私は命令がないのに自殺してしまうその空気と言うかそう言ったものの方が恐ろしいと感じたのですがそうは思わない人が多いようですから。
戦陣訓の「生きて虜囚の辱を受けず」は有名だが
その前節の「愈々奮励して其の期待に答ふべし」は語られない。
自決は期待にこたえたのか?
こんなことも書かれている。
「生死を超越し一意任務の完遂に邁進すべし。身心一切の力を尽くし、従容として悠久の大義に生くることを悦びとすべし」
無茶苦茶だが他の部分を読んでも自決せよ、と言っているとは思えない。
(私は死ぬまで戦え、と言っている様に思える。
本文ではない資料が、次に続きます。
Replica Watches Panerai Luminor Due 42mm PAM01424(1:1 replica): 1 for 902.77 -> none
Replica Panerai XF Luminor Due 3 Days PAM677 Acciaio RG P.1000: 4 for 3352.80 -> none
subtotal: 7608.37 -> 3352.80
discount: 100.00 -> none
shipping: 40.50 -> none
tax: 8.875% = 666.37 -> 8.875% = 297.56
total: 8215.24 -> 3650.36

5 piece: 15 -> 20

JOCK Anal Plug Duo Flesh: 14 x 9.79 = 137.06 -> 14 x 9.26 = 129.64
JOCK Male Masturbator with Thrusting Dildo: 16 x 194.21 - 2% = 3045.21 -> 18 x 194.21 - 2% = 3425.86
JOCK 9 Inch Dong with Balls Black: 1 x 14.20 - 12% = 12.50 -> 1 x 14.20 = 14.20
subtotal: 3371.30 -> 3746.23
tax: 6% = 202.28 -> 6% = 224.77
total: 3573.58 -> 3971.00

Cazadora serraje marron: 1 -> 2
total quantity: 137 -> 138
どの道ひどいことに変わりはないが…)
戦陣訓は日本の死生観やその場の空気でさらにおかしな方へいってしまったのだろう。
真実に目を向けなければ再び同じことが起きるであろうことを理解できない人が多い。
山崎氏は偉い人
山崎氏は2ちゃんねるにスレッドが立つほど有名人です。
>(評論家として)三流どころか査定外。
何の根拠もなしに断定的に語ることが多いし、他人を罵倒する言葉も多い。
品位にかけている。
当時の慶応文学部なんてバカでも入れたはず。
罪の巨塊
> 「罪の巨塊=赤松大尉」とリテラルに書いてある場所というものの存在が、
> 私の立論に必要ない
Unknown (Buyobuyo) さんの投稿より
2007-11-28 09:08:02
> 大江が問題としている部分は、訴えている側が、
> 「罪の巨塊」=赤松大尉と読んだところだったはずで
「罪の巨塊=赤松大尉」とリテラルに書いてある場所がなくてもこの投稿が成り立つんですか?
#私はこれのことかと思ってました。